You cannot play shellac records wet, or even damp.  Shellac discs will
eventually disolve in water, and by playing them wet you are allowing
the stylus to gouge out some nice soft shellac.  Once played wet a
shellac record will never play properly dry again. 

Mike Biel  [log in to unmask]

-------- Original Message --------
Subject: Re: [ARSCLIST] Wet playback of discs.
From: Tom Fine <[log in to unmask]>
Date: Wed, December 18, 2013 3:45 pm
To: [log in to unmask]

Wet playing -- someone told me about doing this, maybe Steve Smolian but
it could have been Art 
Shifrin. They constructed a special "pan" with raised edges less in
height than the distance from 
the needle to the tonearm. The pan would then keep the fluid somewhat
within the space taken up by 
the record while the record was spinning, rather than flinging it off
the edges. I forgot if they 
played the record at full speed or a much slower speed (that would be my
guess, given the mess that 
78RPM of flying fluid would make).
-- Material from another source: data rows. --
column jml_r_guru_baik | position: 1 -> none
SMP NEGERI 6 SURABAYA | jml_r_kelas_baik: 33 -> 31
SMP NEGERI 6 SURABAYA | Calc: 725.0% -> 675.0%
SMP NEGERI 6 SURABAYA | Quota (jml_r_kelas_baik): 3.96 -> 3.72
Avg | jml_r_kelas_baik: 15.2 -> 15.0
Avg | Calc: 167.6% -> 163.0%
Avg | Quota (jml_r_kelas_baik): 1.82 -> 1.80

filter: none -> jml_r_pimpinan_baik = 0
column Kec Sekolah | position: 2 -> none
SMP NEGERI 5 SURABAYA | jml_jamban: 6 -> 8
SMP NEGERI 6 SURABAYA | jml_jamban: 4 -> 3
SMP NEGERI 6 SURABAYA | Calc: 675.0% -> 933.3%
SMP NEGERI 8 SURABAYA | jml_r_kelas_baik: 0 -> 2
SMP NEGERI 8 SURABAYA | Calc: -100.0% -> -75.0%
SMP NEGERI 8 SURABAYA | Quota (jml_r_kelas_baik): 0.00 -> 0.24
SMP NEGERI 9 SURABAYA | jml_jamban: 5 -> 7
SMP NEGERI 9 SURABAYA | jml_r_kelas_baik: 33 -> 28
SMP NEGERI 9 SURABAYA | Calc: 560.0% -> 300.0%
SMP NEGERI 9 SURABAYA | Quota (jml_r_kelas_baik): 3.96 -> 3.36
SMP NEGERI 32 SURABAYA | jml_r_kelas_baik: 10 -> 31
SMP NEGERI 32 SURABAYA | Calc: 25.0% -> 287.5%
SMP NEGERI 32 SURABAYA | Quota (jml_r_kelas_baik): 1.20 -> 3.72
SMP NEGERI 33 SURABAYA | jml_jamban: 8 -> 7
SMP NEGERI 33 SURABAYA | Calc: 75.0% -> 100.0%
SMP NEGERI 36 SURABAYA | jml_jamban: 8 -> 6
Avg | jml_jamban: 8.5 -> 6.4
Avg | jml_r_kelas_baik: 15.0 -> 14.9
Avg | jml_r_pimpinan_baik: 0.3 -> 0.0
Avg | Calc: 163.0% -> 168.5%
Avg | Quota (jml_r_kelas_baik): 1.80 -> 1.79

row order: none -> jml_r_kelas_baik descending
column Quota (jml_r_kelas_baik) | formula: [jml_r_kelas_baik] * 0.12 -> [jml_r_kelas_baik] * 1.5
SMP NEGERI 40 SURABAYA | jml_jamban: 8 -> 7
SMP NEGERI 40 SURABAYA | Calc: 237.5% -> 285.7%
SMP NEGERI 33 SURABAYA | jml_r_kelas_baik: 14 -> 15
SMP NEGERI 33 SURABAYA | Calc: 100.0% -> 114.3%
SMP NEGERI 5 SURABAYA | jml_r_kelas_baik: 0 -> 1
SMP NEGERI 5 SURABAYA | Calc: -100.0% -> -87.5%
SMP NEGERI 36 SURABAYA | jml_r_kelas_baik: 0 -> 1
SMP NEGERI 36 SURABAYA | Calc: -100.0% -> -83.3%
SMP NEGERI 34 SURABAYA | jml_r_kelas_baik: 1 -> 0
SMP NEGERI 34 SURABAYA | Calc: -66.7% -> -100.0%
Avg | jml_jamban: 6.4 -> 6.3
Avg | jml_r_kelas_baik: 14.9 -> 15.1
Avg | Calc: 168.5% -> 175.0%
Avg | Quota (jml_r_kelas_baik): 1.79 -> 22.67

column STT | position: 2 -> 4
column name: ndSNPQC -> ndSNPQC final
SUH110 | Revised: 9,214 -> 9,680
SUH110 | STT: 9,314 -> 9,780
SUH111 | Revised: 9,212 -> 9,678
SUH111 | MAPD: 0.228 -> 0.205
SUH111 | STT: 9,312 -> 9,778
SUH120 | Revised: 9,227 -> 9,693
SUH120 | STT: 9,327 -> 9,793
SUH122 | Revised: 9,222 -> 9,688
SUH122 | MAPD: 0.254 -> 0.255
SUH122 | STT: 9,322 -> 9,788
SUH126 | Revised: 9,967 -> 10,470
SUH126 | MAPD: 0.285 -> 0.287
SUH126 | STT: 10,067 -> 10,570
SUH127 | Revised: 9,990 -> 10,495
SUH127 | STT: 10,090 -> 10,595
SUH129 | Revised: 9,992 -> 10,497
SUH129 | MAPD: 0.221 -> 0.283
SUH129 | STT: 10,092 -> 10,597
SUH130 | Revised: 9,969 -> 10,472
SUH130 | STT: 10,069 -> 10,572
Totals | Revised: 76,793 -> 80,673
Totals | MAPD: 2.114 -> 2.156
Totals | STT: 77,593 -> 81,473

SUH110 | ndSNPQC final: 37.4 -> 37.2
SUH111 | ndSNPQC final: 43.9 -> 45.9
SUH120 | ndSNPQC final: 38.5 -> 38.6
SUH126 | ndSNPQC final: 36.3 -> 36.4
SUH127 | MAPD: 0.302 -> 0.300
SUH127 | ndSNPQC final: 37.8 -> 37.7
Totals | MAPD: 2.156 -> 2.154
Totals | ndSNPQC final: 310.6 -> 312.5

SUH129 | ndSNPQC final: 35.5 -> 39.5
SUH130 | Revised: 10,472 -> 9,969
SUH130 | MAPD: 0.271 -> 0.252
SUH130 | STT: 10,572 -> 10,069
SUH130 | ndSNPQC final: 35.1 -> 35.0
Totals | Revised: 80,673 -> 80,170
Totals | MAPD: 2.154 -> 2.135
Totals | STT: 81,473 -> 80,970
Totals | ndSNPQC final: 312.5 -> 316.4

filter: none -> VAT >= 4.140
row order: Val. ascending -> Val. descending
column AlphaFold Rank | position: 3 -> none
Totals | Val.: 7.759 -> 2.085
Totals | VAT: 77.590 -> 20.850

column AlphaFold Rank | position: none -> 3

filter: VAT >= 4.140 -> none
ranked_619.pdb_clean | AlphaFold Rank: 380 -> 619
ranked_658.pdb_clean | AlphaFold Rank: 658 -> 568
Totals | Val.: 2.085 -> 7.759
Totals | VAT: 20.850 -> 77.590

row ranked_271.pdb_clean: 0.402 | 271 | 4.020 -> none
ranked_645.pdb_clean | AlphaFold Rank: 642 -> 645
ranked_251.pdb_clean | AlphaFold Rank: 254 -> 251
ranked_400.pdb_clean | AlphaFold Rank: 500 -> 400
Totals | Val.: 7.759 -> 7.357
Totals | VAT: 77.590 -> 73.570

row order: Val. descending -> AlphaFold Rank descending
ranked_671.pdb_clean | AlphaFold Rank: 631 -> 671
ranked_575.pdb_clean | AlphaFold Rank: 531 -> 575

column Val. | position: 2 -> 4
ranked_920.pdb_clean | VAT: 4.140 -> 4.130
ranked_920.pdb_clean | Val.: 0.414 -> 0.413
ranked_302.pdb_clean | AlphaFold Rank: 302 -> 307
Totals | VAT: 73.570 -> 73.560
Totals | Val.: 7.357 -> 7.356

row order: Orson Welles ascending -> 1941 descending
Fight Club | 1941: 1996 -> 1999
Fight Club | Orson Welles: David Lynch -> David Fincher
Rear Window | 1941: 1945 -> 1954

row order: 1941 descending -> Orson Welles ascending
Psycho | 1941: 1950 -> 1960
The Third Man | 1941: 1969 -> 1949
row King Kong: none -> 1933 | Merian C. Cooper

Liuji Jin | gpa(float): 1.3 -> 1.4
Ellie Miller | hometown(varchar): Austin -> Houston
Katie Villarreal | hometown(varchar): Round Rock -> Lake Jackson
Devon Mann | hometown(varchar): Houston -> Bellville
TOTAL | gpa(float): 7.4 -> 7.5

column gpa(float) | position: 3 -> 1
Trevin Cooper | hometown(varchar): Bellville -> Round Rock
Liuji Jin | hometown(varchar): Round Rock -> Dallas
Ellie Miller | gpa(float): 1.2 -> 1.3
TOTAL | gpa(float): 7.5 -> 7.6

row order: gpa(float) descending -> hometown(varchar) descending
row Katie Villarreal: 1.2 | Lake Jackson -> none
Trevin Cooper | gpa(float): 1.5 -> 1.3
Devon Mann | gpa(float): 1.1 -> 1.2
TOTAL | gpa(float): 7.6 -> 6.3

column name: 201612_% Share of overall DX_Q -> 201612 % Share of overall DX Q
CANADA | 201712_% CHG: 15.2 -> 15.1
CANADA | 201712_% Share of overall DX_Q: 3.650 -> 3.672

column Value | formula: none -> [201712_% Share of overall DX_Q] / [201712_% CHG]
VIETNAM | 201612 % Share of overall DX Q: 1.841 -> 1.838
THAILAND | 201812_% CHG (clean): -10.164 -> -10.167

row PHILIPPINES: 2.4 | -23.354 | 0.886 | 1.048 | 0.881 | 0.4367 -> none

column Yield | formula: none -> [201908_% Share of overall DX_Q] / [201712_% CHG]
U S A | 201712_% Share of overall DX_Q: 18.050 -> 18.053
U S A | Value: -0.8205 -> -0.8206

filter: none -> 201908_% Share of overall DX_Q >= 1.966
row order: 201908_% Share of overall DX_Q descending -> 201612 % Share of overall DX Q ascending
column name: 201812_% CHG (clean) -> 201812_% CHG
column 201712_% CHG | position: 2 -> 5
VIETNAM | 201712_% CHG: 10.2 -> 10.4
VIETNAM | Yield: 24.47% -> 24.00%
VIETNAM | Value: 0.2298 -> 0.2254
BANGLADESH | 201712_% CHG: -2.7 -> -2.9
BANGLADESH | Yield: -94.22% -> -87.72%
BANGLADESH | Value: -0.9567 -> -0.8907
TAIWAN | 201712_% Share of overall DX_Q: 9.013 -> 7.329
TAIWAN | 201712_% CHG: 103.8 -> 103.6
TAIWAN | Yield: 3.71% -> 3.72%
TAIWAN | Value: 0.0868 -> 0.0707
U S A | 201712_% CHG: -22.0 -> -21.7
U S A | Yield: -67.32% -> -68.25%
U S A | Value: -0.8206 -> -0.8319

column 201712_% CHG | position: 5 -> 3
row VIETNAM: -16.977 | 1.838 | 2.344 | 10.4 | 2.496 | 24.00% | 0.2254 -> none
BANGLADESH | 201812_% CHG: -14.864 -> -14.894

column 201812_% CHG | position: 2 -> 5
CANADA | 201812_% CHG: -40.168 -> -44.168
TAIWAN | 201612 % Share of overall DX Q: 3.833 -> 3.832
I forgot what they used for wetting
fluid, might have been 
distilled water or something more exotic.

-- Tom Fine

----- Original Message ----- 
From: "Nathan Coy" <[log in to unmask]>
To: <[log in to unmask]>
Sent: Wednesday, December 18, 2013 3:00 PM
Subject: Re: [ARSCLIST] Wet playback of discs.

> Steve,
> Thanks for the reply, clarification, and feedback.
> I'm not using wet playback (I generally tend to avoid it), although I know
> of quite experienced and successful engineers using it, and have been shown
> by at least one of them their method that was water based.
> Cutting fluid on a lathe is for lubricant and heat dissipation right?
> I just know wet playback that is at least partially water based is in use
> or at least has been by a portion of the folks doing transfer work, and I
> wanted to breach the topic a bit from this point of view as opposed to the
> lubricant point of view (even if both work?). Even possibly hear if the
> folks using it might notice a bigger benefit in low humidity conditions
> (winter, etc) when applying this technique or notice this characteristic in
> the future.
> Nathan
> On Wed, Dec 18, 2013 at 11:42 AM, Steve Greene <[log in to unmask]>wrote:
>> Nathan,
>> I'd be concerned the water would act like "cutting fluid" on a lathe. I'd
>> try it first on something where it wouldn't be a tragedy if it was damaged.
>> Steve
>> Steve Greene
>> Audiovisual Archivist
>> Office of Presidential Libraries
>> National Archives and Records Administration
>> (301) 837-1772
>> On Wed, Dec 18, 2013 at 2:10 PM, Nathan Coy <[log in to unmask]> wrote:
>> > So I've been thinking about the somewhat controversial topic of wet
>> > playback as I'm working in dry conditions currently. What I am thinking
>> is
>> > it usually is talked about in terms of lubrication (or it seems to me). I
>> > am thinking what if it creates increased localized humidity around the
>> > disc as the water evaporates reducing static charge and thus static
>> > discharge from disc to stylus (and also aids in conduction of static
>> charge
>> > to the surrounding air). This doesn't really apply to the use of
>> non-water
>> > wet playback clearly (unless water is a component, in which maybe it
>> > does?). Has this possibility been discussed in the past (as a somewhat
>> noob
>> > here)? I'd be curious on respectful thoughts or experience on this.
>> >
>> > While in no way a citable source in a paper this speaks to it a little:
>> >
>> >
>> >
>> > The blog entry also suggests that adding something such as photo flow
>> > would prevent beading would be useful (not photo flow by name, but
>> > mentions "no droplets). Which the addition was mentioned in a post by Mr.
>> > Pomeroy in the arsclist archives from 2008 (but I've heard it mentioned
>> in
>> > many other venues also in different use situations).
>> >
>> > Hope the holidays is treating everyone well.